- **Work instruction**
Print, please, exactly the lines from the one with "FI | NUTS_NAME: Sverige -> Suomi/Finland" through the final line of the data below, with both ends included and the pictures left out.

- **Data for this exercise**
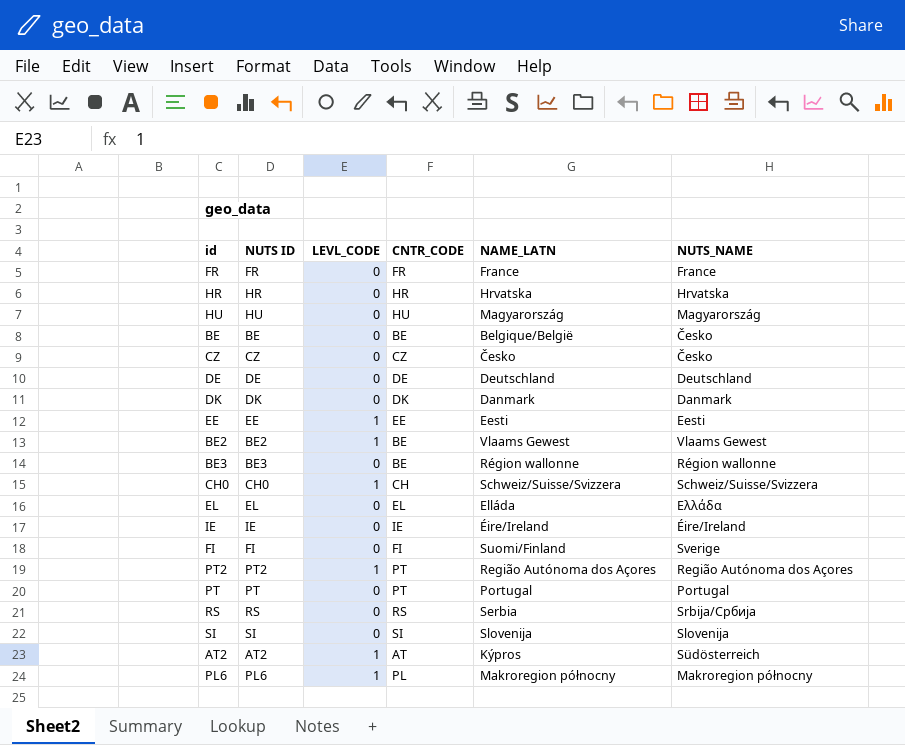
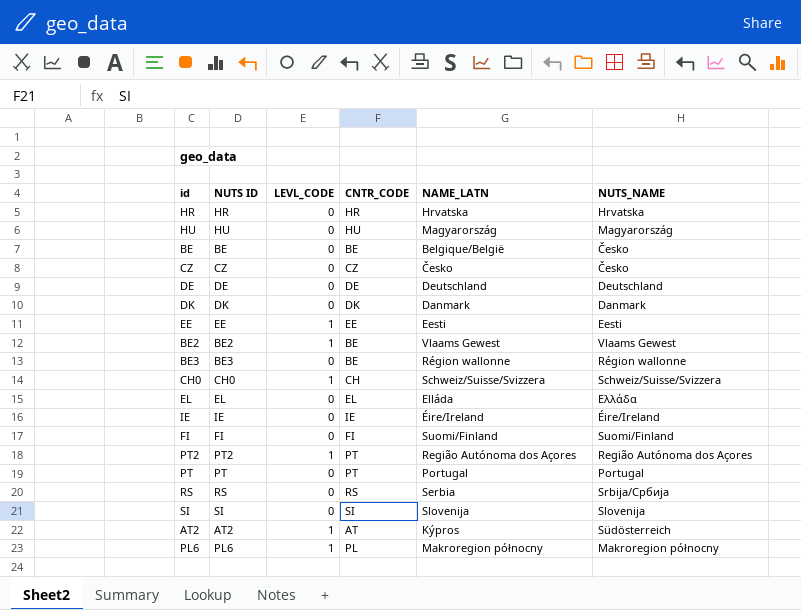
row FR: FR | 0 | FR | France | France -> none
FI | NUTS_NAME: Sverige -> Suomi/Finland

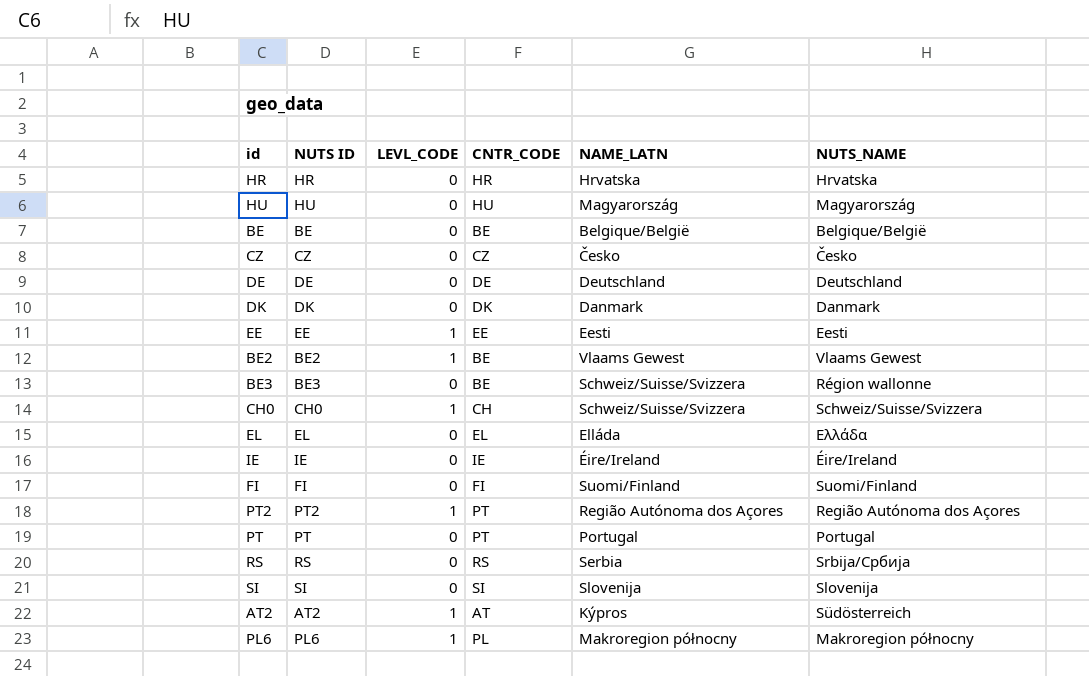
BE | NUTS_NAME: Česko -> Belgique/België
BE3 | NAME_LATN: Région wallonne -> Schweiz/Suisse/Svizzera

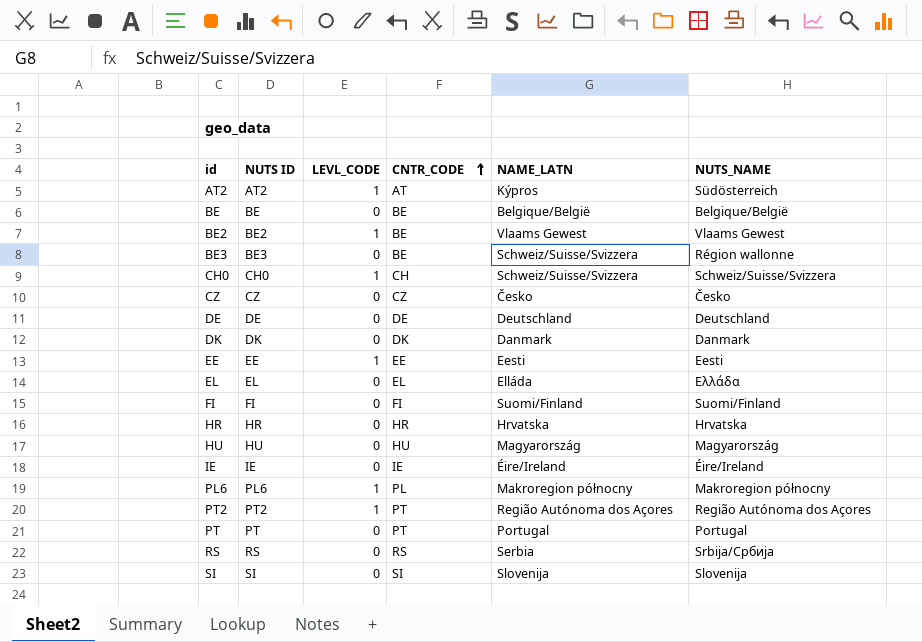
row order: none -> CNTR_CODE ascending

- **Solved exercise**
FI | NUTS_NAME: Sverige -> Suomi/Finland

BE | NUTS_NAME: Česko -> Belgique/België
BE3 | NAME_LATN: Région wallonne -> Schweiz/Suisse/Svizzera

row order: none -> CNTR_CODE ascending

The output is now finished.